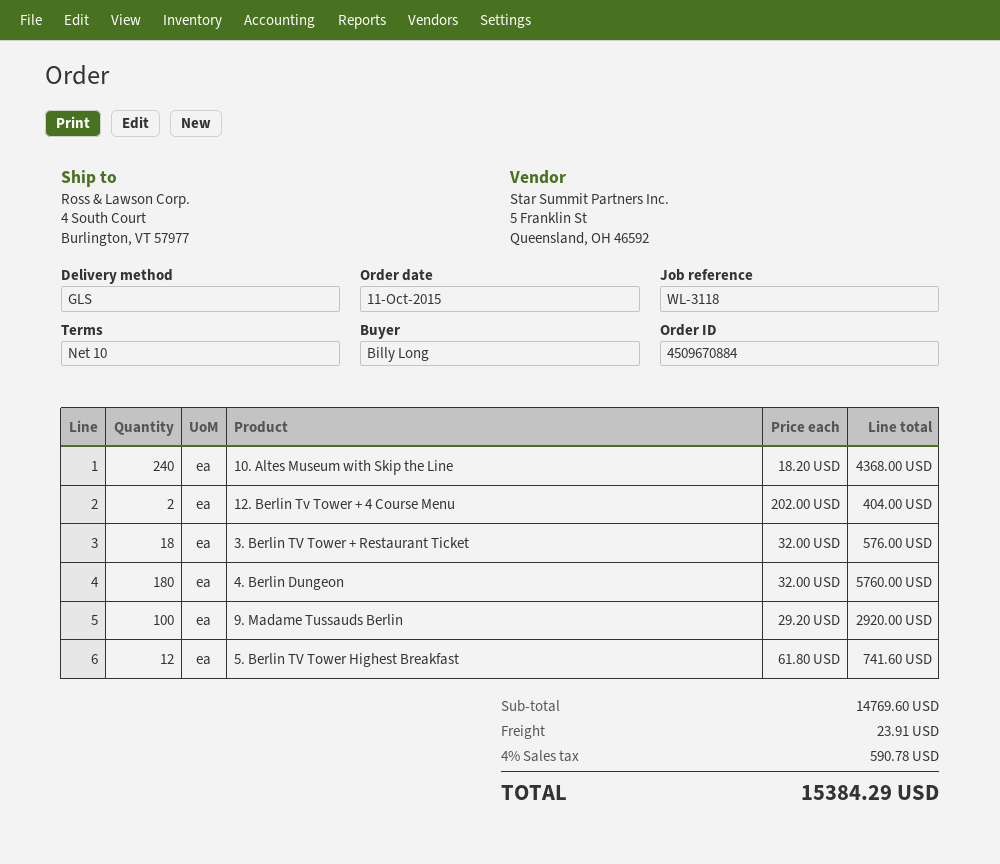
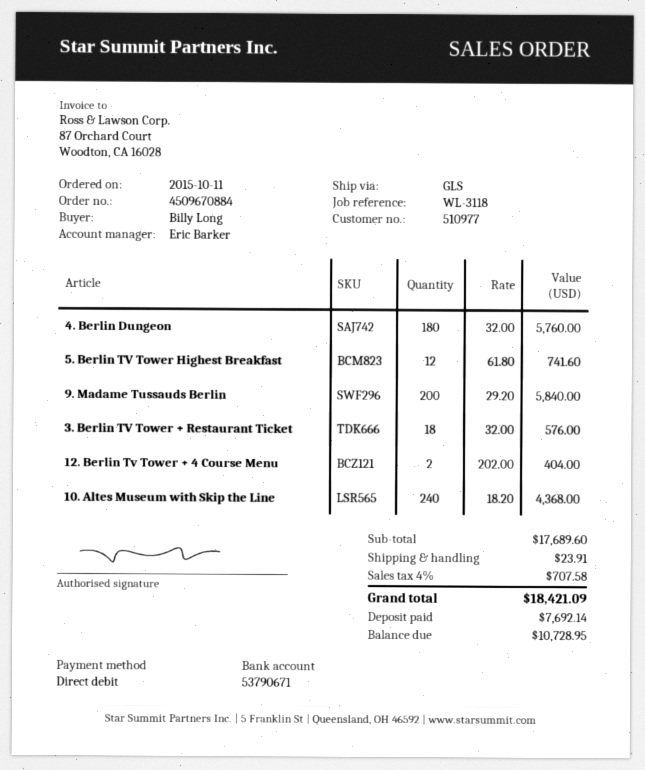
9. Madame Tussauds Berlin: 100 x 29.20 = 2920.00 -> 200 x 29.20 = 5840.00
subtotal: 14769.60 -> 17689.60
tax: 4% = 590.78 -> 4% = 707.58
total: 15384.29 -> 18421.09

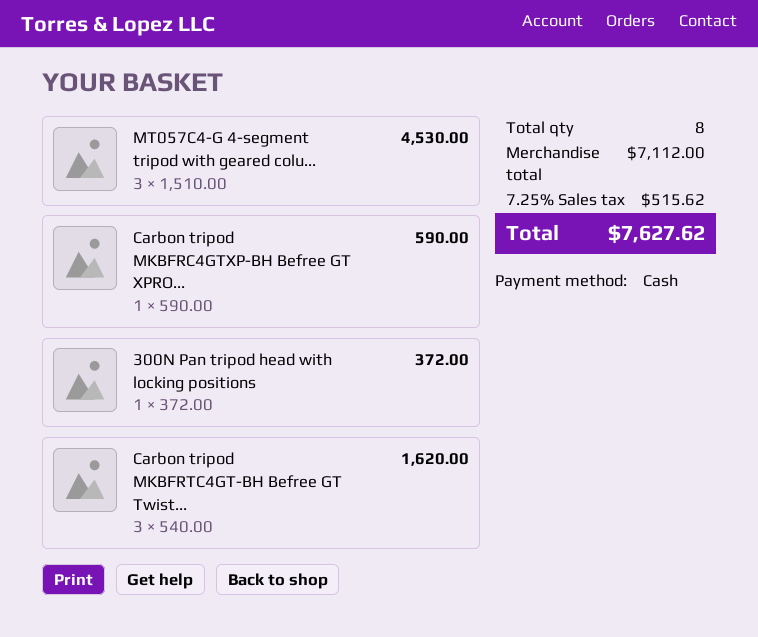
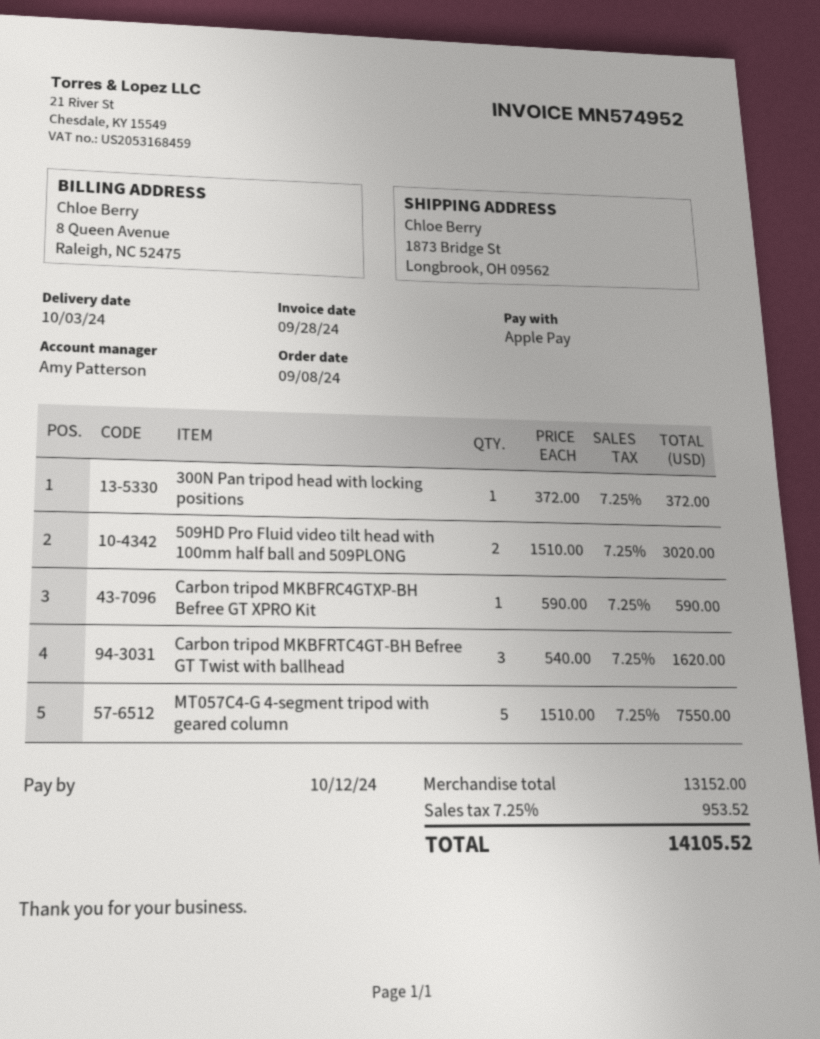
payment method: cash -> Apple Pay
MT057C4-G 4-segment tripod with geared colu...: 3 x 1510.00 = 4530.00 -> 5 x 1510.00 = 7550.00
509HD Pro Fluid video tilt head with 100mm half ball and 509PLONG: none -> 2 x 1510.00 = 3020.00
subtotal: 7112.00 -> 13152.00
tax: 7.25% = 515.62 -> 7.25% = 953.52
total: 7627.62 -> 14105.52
━━━━━━━━━━━━━━━━━━━━━━━━━━━━━━
Instructions to follow
Leave out the images and copy all remaining data word for word.

Answer to the exercise
9. Madame Tussauds Berlin: 100 x 29.20 = 2920.00 -> 200 x 29.20 = 5840.00
subtotal: 14769.60 -> 17689.60
tax: 4% = 590.78 -> 4% = 707.58
total: 15384.29 -> 18421.09

payment method: cash -> Apple Pay
MT057C4-G 4-segment tripod with geared colu...: 3 x 1510.00 = 4530.00 -> 5 x 1510.00 = 7550.00
509HD Pro Fluid video tilt head with 100mm half ball and 509PLONG: none -> 2 x 1510.00 = 3020.00
subtotal: 7112.00 -> 13152.00
tax: 7.25% = 515.62 -> 7.25% = 953.52
total: 7627.62 -> 14105.52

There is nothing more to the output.